Exercise details >> With the pictures removed, the data below must be transcribed in full and exactly.

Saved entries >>
# # # #

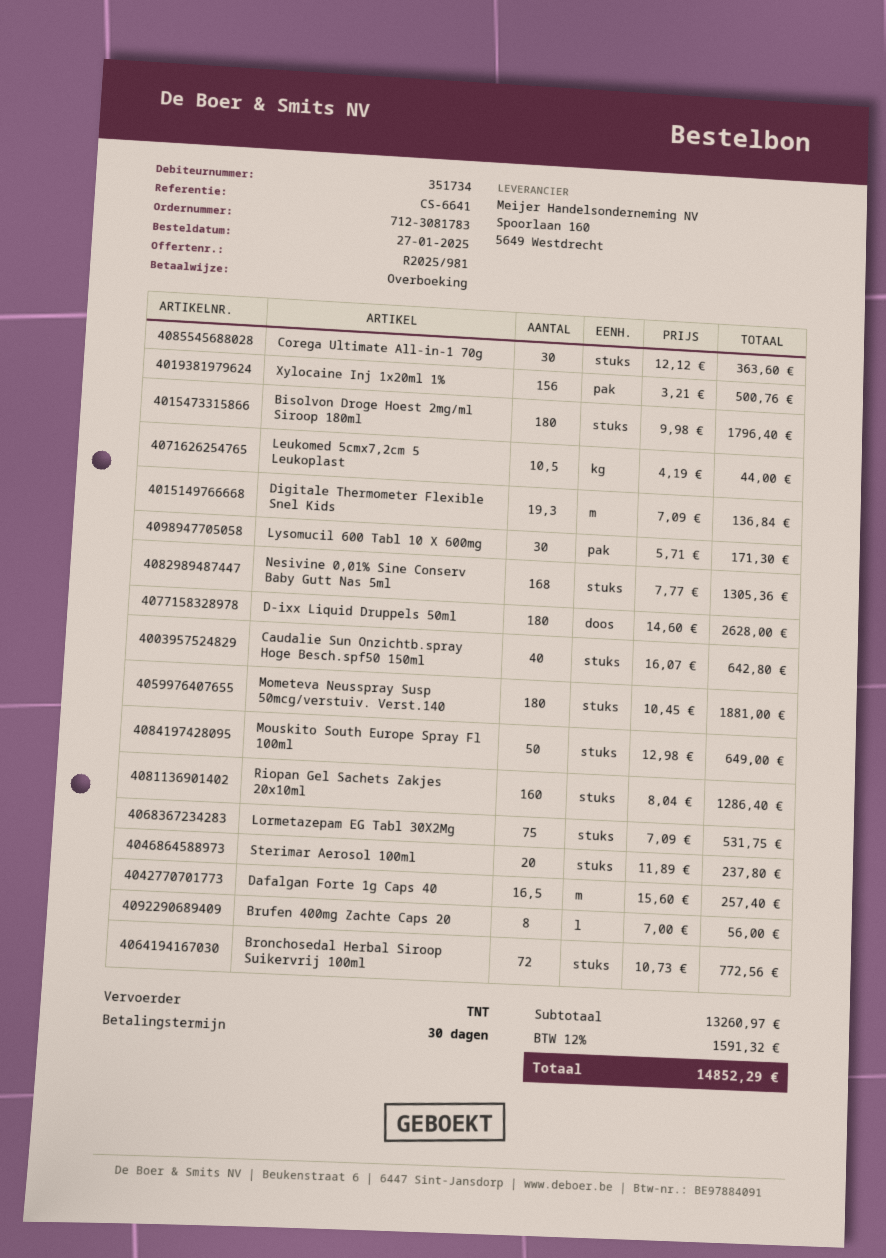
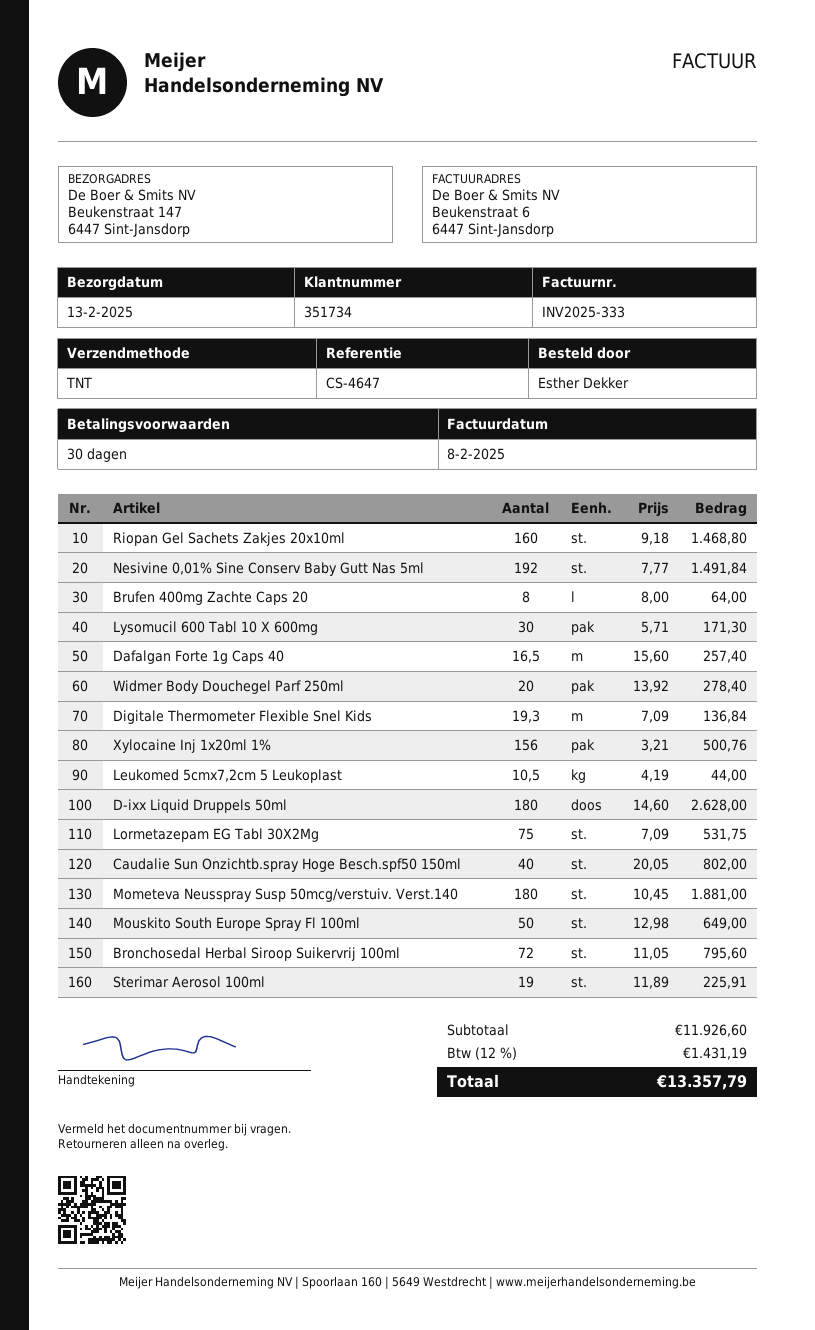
reference: CS-6641 -> CS-4647
Corega Ultimate All-in-1 70g: 30 x 12.12 = 363.60 -> none
Bisolvon Droge Hoest 2mg/ml Siroop 180ml: 180 x 9.98 = 1796.40 -> none
Nesivine 0,01% Sine Conserv Baby Gutt Nas 5ml: 168 x 7.77 = 1305.36 -> 192 x 7.77 = 1491.84
Caudalie Sun Onzichtb.spray Hoge Besch.spf50 150ml: 40 x 16.07 = 642.80 -> 40 x 20.05 = 802.00
Riopan Gel Sachets Zakjes 20x10ml: 160 x 8.04 = 1286.40 -> 160 x 9.18 = 1468.80
Sterimar Aerosol 100ml: 20 x 11.89 = 237.80 -> 19 x 11.89 = 225.91
Brufen 400mg Zachte Caps 20: 8 x 7.00 = 56.00 -> 8 x 8.00 = 64.00
Bronchosedal Herbal Siroop Suikervrij 100ml: 72 x 10.73 = 772.56 -> 72 x 11.05 = 795.60
Widmer Body Douchegel Parf 250ml: none -> 20 x 13.92 = 278.40
subtotal: 13260.97 -> 11926.60
tax: 12% = 1591.32 -> 12% = 1431.19
total: 14852.29 -> 13357.79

# # # #

Output >>
reference: CS-6641 -> CS-4647
Corega Ultimate All-in-1 70g: 30 x 12.12 = 363.60 -> none
Bisolvon Droge Hoest 2mg/ml Siroop 180ml: 180 x 9.98 = 1796.40 -> none
Nesivine 0,01% Sine Conserv Baby Gutt Nas 5ml: 168 x 7.77 = 1305.36 -> 192 x 7.77 = 1491.84
Caudalie Sun Onzichtb.spray Hoge Besch.spf50 150ml: 40 x 16.07 = 642.80 -> 40 x 20.05 = 802.00
Riopan Gel Sachets Zakjes 20x10ml: 160 x 8.04 = 1286.40 -> 160 x 9.18 = 1468.80
Sterimar Aerosol 100ml: 20 x 11.89 = 237.80 -> 19 x 11.89 = 225.91
Brufen 400mg Zachte Caps 20: 8 x 7.00 = 56.00 -> 8 x 8.00 = 64.00
Bronchosedal Herbal Siroop Suikervrij 100ml: 72 x 10.73 = 772.56 -> 72 x 11.05 = 795.60
Widmer Body Douchegel Parf 250ml: none -> 20 x 13.92 = 278.40
subtotal: 13260.97 -> 11926.60
tax: 12% = 1591.32 -> 12% = 1431.19
total: 14852.29 -> 13357.79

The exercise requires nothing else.